#### EXERCISE PROMPT
An exact copy of the data is required, with no pictures in it.

--- GIVEN RECORDS Enclosed Below ---

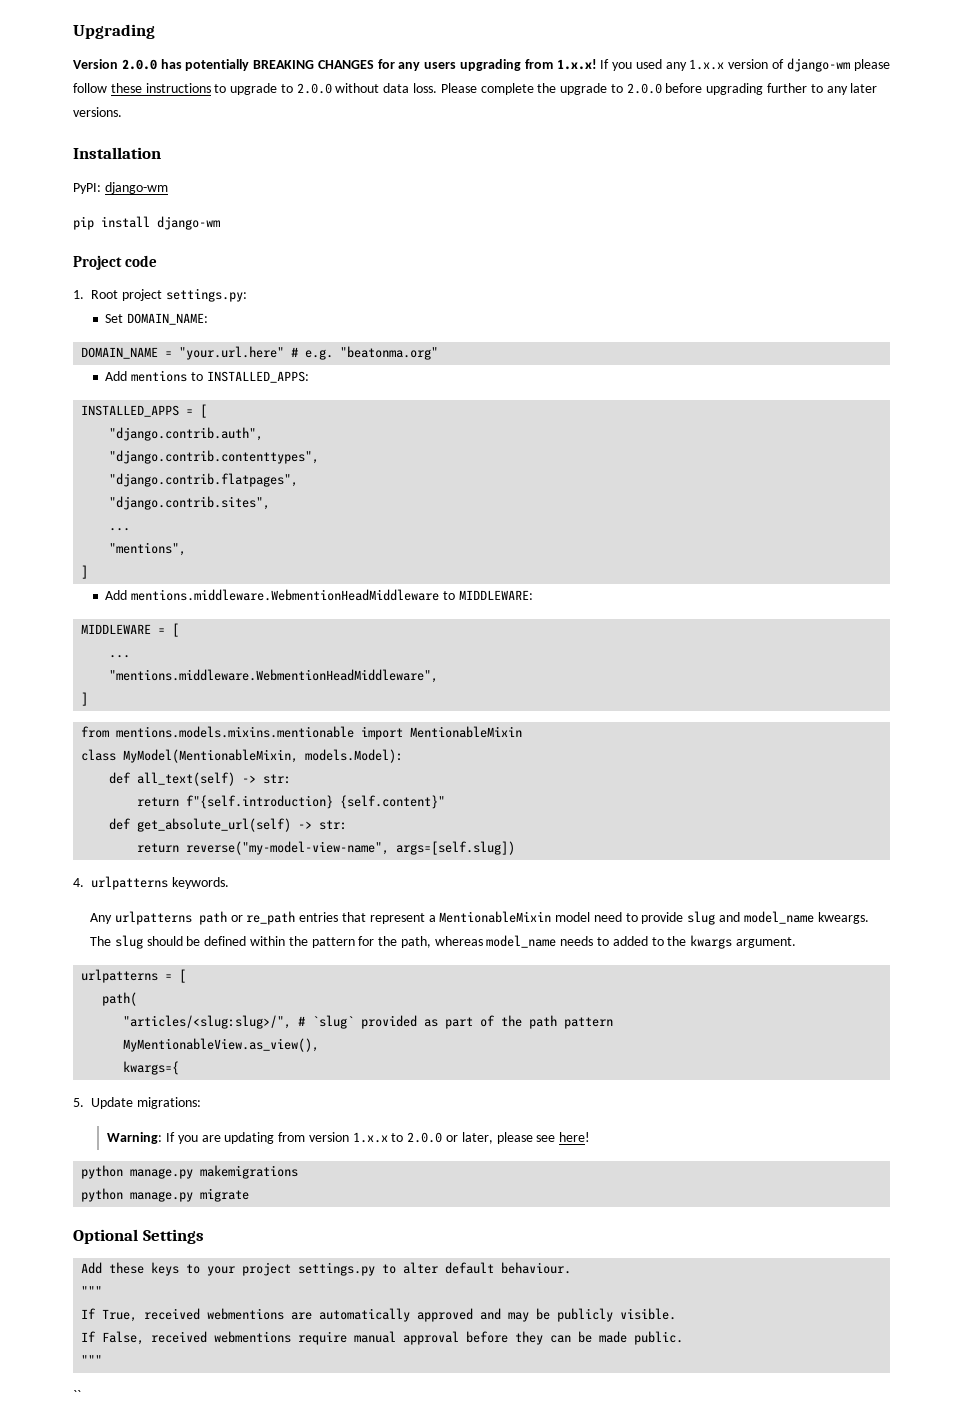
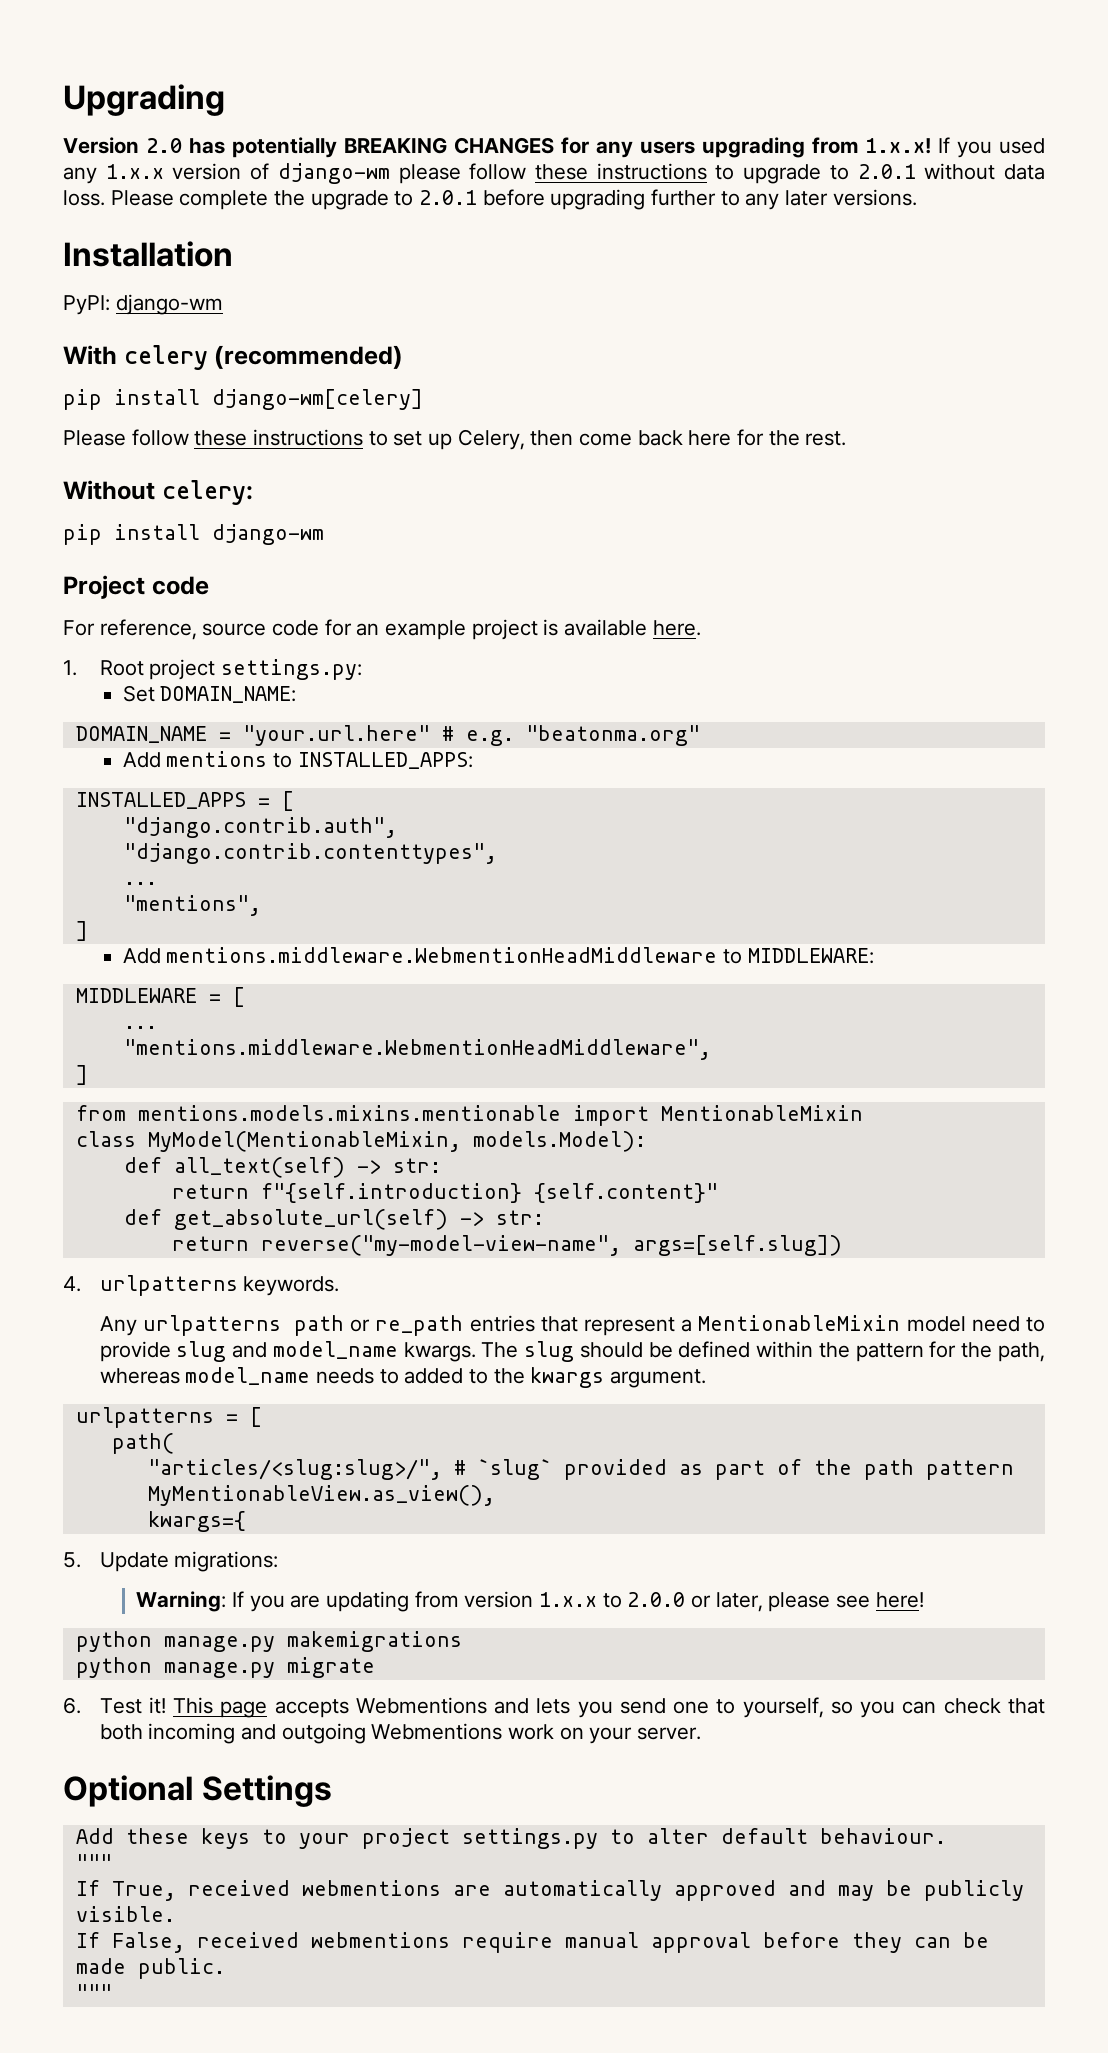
- Version 2.0.0 has potentially BREAKING CHANGES for any users upgrading from 1.x.x!
+ Version 2.0 has potentially BREAKING CHANGES for any users upgrading from 1.x.x!
- If you used any 1.x.x version of django-wm please follow these instructions to upgrade to 2.0.0 without data loss.
+ If you used any 1.x.x version of django-wm please follow these instructions to upgrade to 2.0.1 without data loss.
- Please complete the upgrade to 2.0.0 before upgrading further to any later versions.
+ Please complete the upgrade to 2.0.1 before upgrading further to any later versions.
+ With celery (recommended)
+ pip install django-wm[celery]
+ Please follow these instructions to set up Celery, then come back here for the rest.
+ Without celery:
+ For reference, source code for an example project is available here.
- "django.contrib.flatpages",
- "django.contrib.sites",
- Any urlpatterns path or re_path entries that represent a MentionableMixin model need to provide slug and model_name kweargs.
+ Any urlpatterns path or re_path entries that represent a MentionableMixin model need to provide slug and model_name kwargs.
+ 6. Test it! This page accepts Webmentions and lets you send one to yourself, so you can check that both incoming and outgoing Webmentions work on your server.
- ``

--- End of Enclosed GIVEN RECORDS ---

#### WRITTEN ANSWER
- Version 2.0.0 has potentially BREAKING CHANGES for any users upgrading from 1.x.x!
+ Version 2.0 has potentially BREAKING CHANGES for any users upgrading from 1.x.x!
- If you used any 1.x.x version of django-wm please follow these instructions to upgrade to 2.0.0 without data loss.
+ If you used any 1.x.x version of django-wm please follow these instructions to upgrade to 2.0.1 without data loss.
- Please complete the upgrade to 2.0.0 before upgrading further to any later versions.
+ Please complete the upgrade to 2.0.1 before upgrading further to any later versions.
+ With celery (recommended)
+ pip install django-wm[celery]
+ Please follow these instructions to set up Celery, then come back here for the rest.
+ Without celery:
+ For reference, source code for an example project is available here.
- "django.contrib.flatpages",
- "django.contrib.sites",
- Any urlpatterns path or re_path entries that represent a MentionableMixin model need to provide slug and model_name kweargs.
+ Any urlpatterns path or re_path entries that represent a MentionableMixin model need to provide slug and model_name kwargs.
+ 6. Test it! This page accepts Webmentions and lets you send one to yourself, so you can check that both incoming and outgoing Webmentions work on your server.
- ``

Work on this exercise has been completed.